Work to be completed
Please say how many lines in the entries below hold the string "border", with no other words.

Records from a collection:

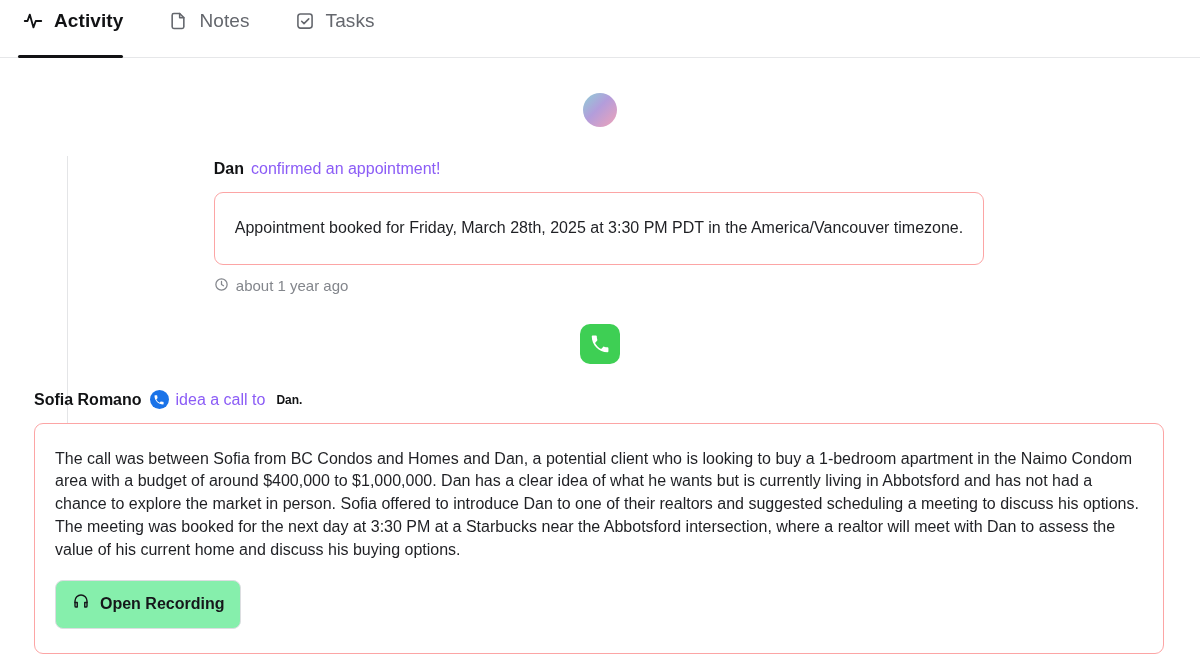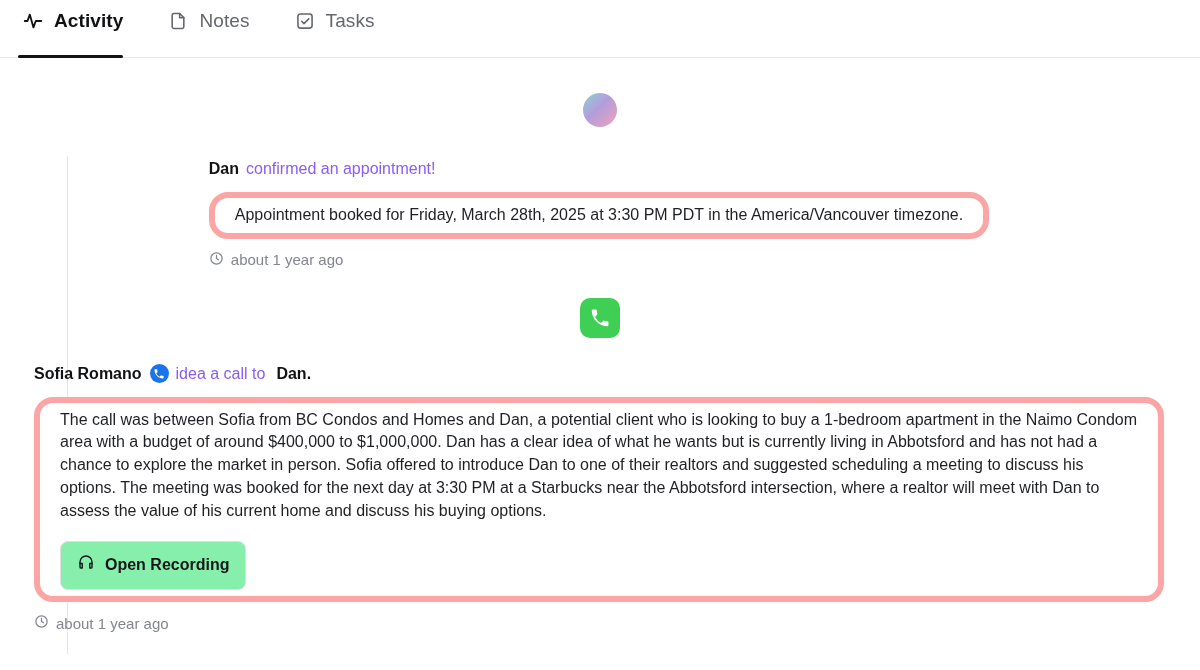--- a/index.html
+++ b/index.html
@@ -97,36 +97,36 @@
   .event-head {
     display: flex;
     align-items: center;
     gap: 7px;
     font-size: 16px;
     height: 24px;
     margin-bottom: 11px;
   }
   .actor { font-weight: bold; color: #111214; font-size: 16px; }
   .action { color: #8b5cf6; font-size: 16px; }
-  .target { font-weight: bold; color: #111214; font-size: 16px; margin-left: 4px; }
+  .target { font-weight: bold; color: #111214; font-size: 12px; margin-left: 4px; }
   .provider-chip {
     width: 19px; height: 19px;
     border-radius: 50%;
     background: #1a73e8;
     display: inline-flex;
     align-items: center;
     justify-content: center;
     margin-left: 1px;
   }
 
   .card {
-    border: 6px solid #fca5a5;
-    border-radius: 19px;
+    border: 1px solid #fca5a5;
+    border-radius: 9px;
     background: #fff;
-    padding: 6px 20px;
+    padding: 24px 20px;
     font-size: 16px;
     line-height: 1.42;
     color: #1f2024;
   }
   .card p { margin: 0; }
 
   .recording-btn {
     margin-top: 19px;
     display: inline-flex;
     align-items: center;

Task output
5